There is a positive right external iliac node here. And I make a relevant point here that this left focus is actually the ureter—it's not a lymph node. This is the lymph node on this side. I don't know if people can actually see the arrows. Sorry. And then numerous PSMA-positive bone metastases—one axial slice here, but you can see on the MIP there's many.

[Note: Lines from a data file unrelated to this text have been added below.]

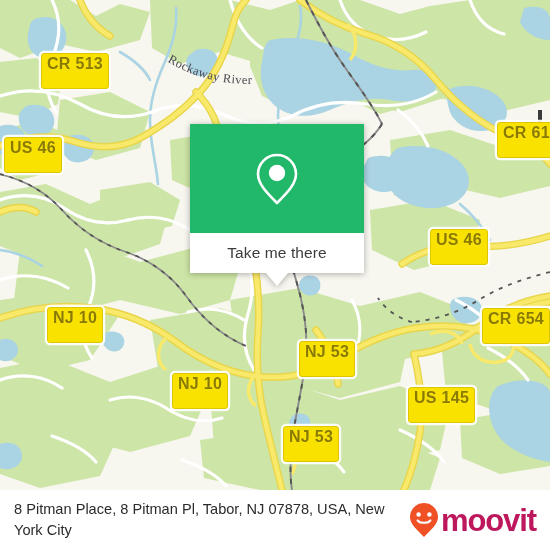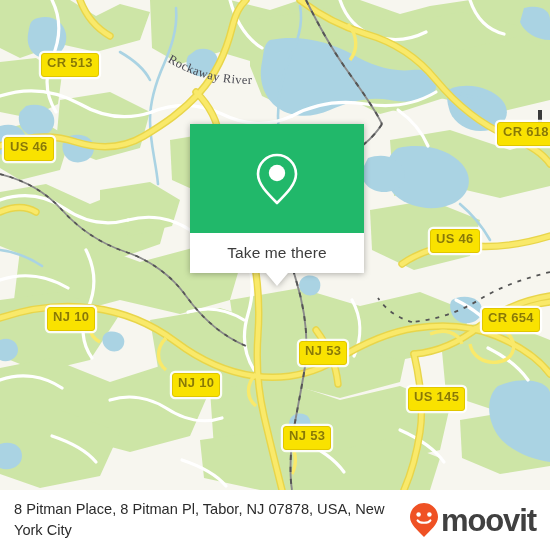--- a/index.html
+++ b/index.html
@@ -27,10 +27,10 @@
     border: 1.6px solid #e0c600;
     border-radius: 3px;
     color: #8a7a00;
-    font-size: 13px;
+    font-size: 16px;
     font-weight: bold;
     letter-spacing: 0.3px;
-    padding: 2px 5px 7px 5px;
+    padding: 2px 5px 16px 5px;
     line-height: 1;
     white-space: nowrap;
     box-shadow: 0 0 0 2.2px rgba(255,255,255,0.92);

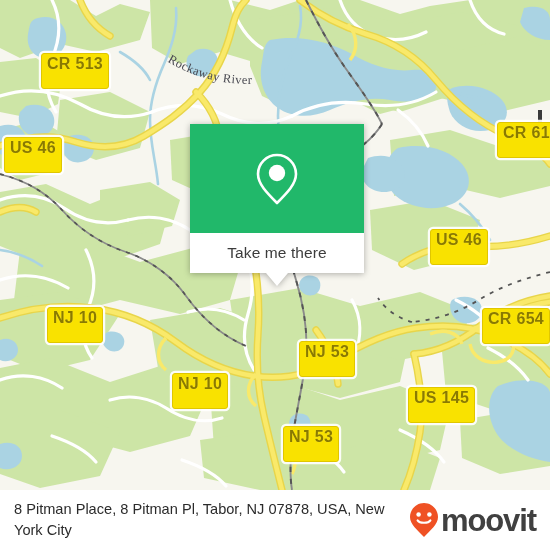--- a/index.html
+++ b/index.html
@@ -119,7 +119,7 @@
   #moovit-wordmark {
     font-size: 31px;
     font-weight: bold;
-    color: #404040;
+    color: #be185d;
     letter-spacing: -1.1px;
     line-height: 1;
   }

All right. So you can imagine filling out the table or going through your standard dictation methodology and delineating all that disease. But I'm sure there's more than a few imagers here that picked up on something, because a lot of us will train our trainees to look at the kidneys—whether it's a bone scan, if you know that we do them anymore, and the PSMA PET scan. And look at the kidneys. There, you actually see you can get blooming artifact, but it looks like you have hydronephrosis on the left and hydroureter. And on the right side, it’s even more alarming that you don't see any radioactive urine

And so this was a prior PET for comparison. But as you can see, this patient has new hydronephrosis and hydroureter, and it's actually particularly scary on the right side, which—that is not a lymph node, that is the ureter. So massively dilated with no radioactive urine, which means a high-grade obstruction.

So barriers—time, time, time. I got to go back over a PET list that's over probably 200 long by the time I get back. Whether you're radiology or nuclear medicine, time is an incredibly valuable thing to you. I think in the future, we got to incorporate these into standard dictation systems to make this easy. Artificial intelligence really probably can help with this identification, disease segmentation, quantitative analysis, but also hopefully auto-filling these CRFs or these standardized templates—generate findings, generate impression points. And just—I’m a scientist, so a picture is worth a thousand words.

So what you're trying to do is essentially get all that information from that PET/CT or PET/MR and put it into all the data points in a form. And nuclear medicine folks and radiologists, we like to use the term innumerable or too numerous to count. When I was an internist, we had a running joke: how high can a radiologist count to when they say “too numerous to count”? But now I'm on the dark side.

So a picture is worth a thousand words. I started counting up all the number of boxes and fields here, and I stopped counting at over 200. So if you have a complex patient, you'll spend most of your morning just doing one of these. And that's just not something we can do yet. But hopefully we can overcome some of these barriers and really allow for a standardized template which, when adopted, will make life easier for everyone.

So in quick conclusion, there's overlap and differences between trials and standard care for reporting. Context matters for both. Standardized templates are important tools, but should not supplant thinking. And don't lose the forest through the trees, because if you start going—first thing you do is start to fill up one of those 200 boxes—you can miss some important non-oncologic findings that are actually critical to patient care. Thank you very much.